| TASK PROMPT |
Copy out each line below that has the word "font" in it.
○ ○ ○ ○
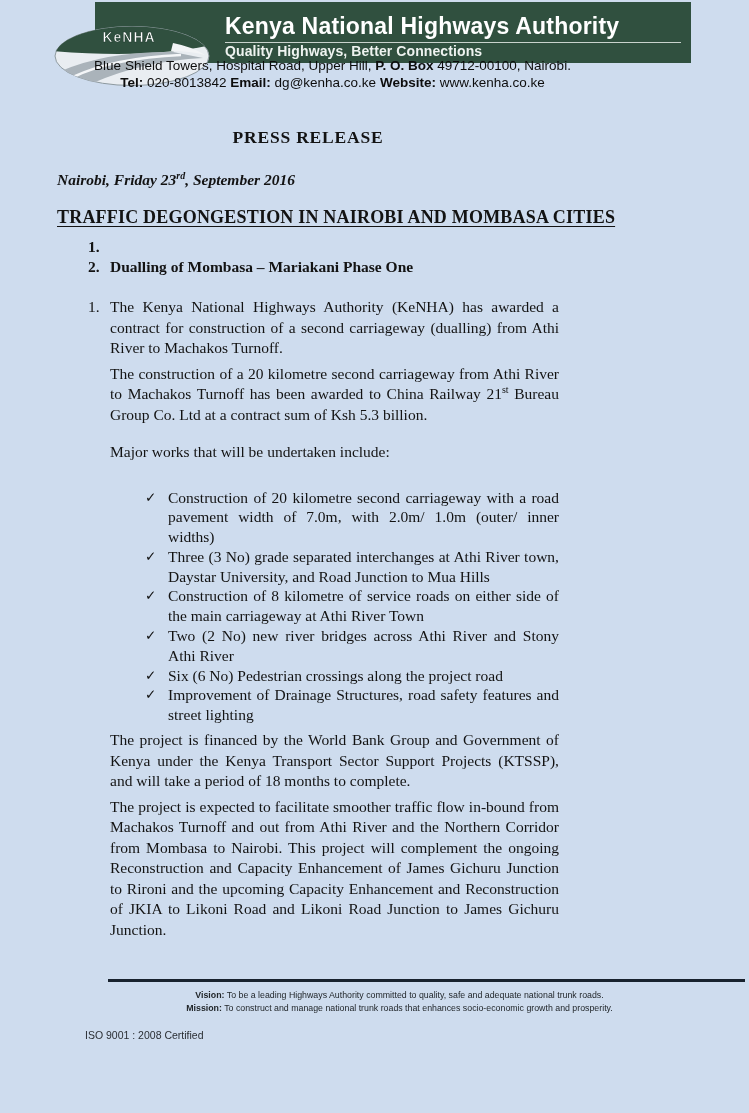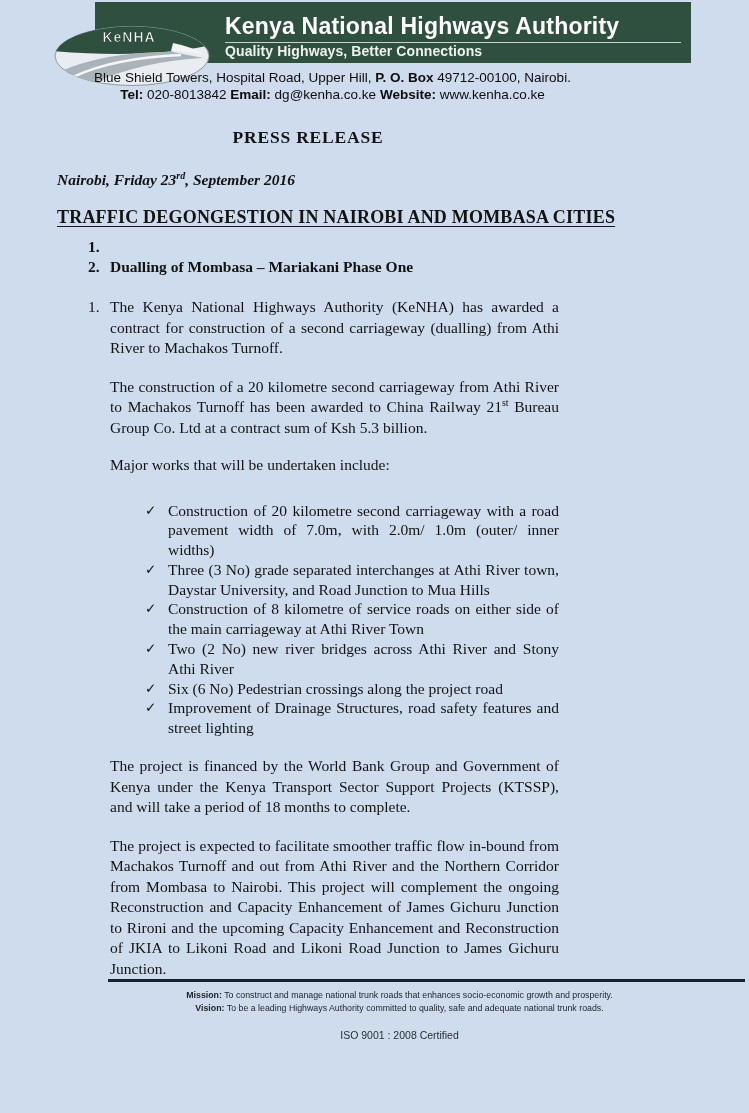--- a/index.html
+++ b/index.html
@@ -46,7 +46,7 @@
 
   .address {
     position: absolute;
-    top: 70px; left: 0; width: 665px;
+    top: 58px; left: 0; width: 665px;
     text-align: center;
     font-family: "Liberation Sans", sans-serif;
     font-size: 13.5px;

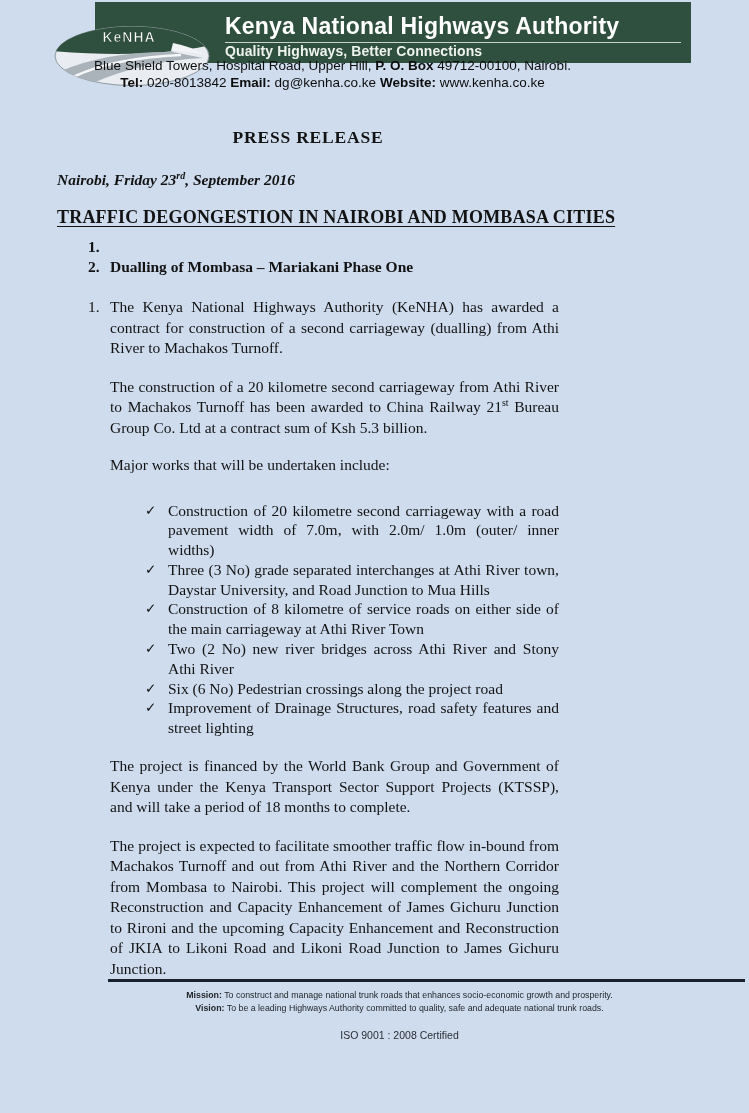--- a/index.html
+++ b/index.html
@@ -92,7 +92,7 @@
   .numbered-para .num { margin-left: 31px; width: 22px; flex: none; line-height: 20.5px; }
   .numbered-para .ptext { flex: 1; text-align: justify; line-height: 20.5px; }
   .para {
-    margin: 18px 0 0 53px;
+    margin: 5px 0 0 53px;
     text-align: justify;
     line-height: 20.5px;
   }

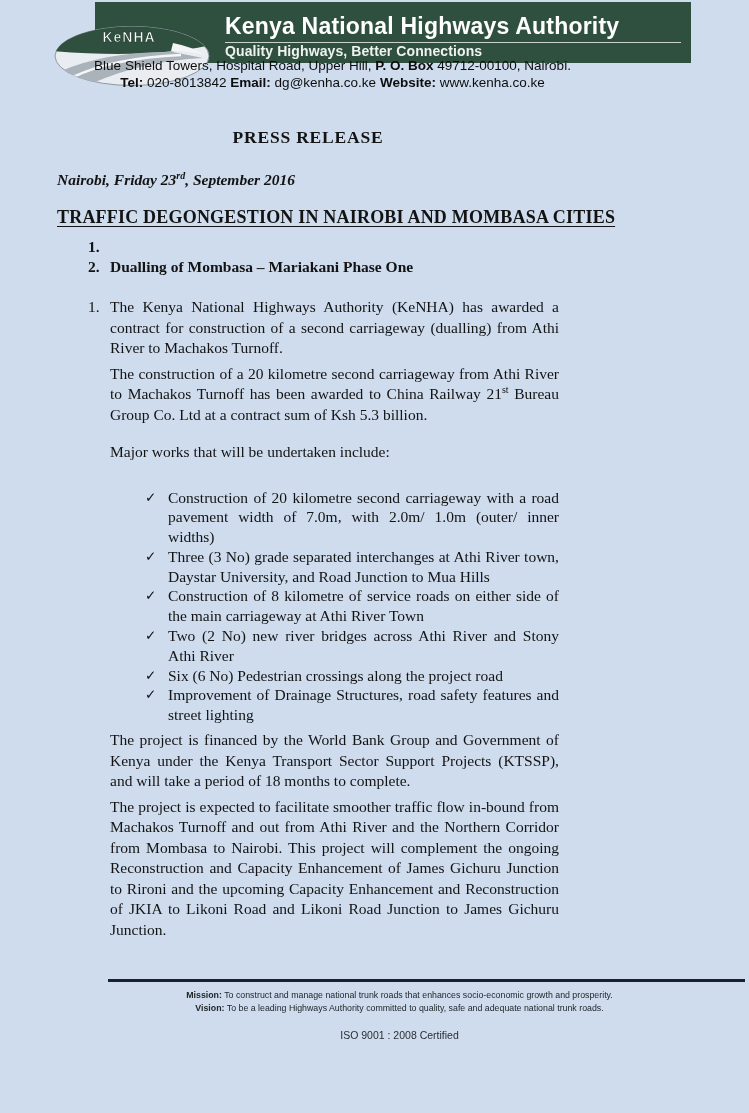--- a/index.html
+++ b/index.html
@@ -224,8 +224,8 @@
 
   <div class="footer-rule"></div>
   <div class="footer-text">
+    <div><b>Vision:</b><span> To be a leading Highways Authority committed to quality, safe and adequate national trunk roads.</span></div>
     <div><b>Mission:</b><span> To construct and manage national trunk roads that enhances socio-economic growth and prosperity.</span></div>
-    <div><b>Vision:</b><span> To be a leading Highways Authority committed to quality, safe and adequate national trunk roads.</span></div>
   </div>
   <div class="iso-line">ISO 9001 : 2008 Certified</div>
 

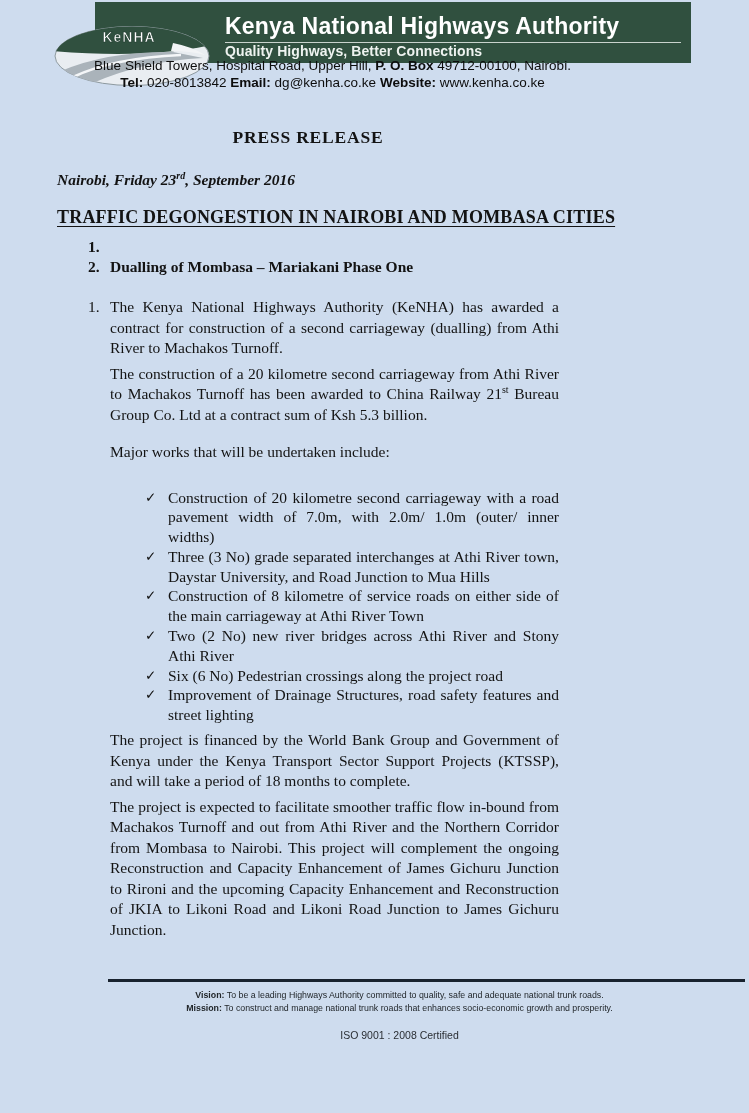--- a/index.html
+++ b/index.html
@@ -122,7 +122,6 @@
   .iso-line {
     position: absolute;
     top: 1029px; left: 85px; right: 35px;
-    text-align: center;
     font-family: "Liberation Sans", sans-serif;
     font-size: 10.5px;
     color: #2a2e33;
○ ○ ○ ○
| RESULT |
     font-family: "Liberation Sans", sans-serif;
     font-size: 13.5px;
     font-family: "Liberation Sans", sans-serif;
     font-size: 10.5px;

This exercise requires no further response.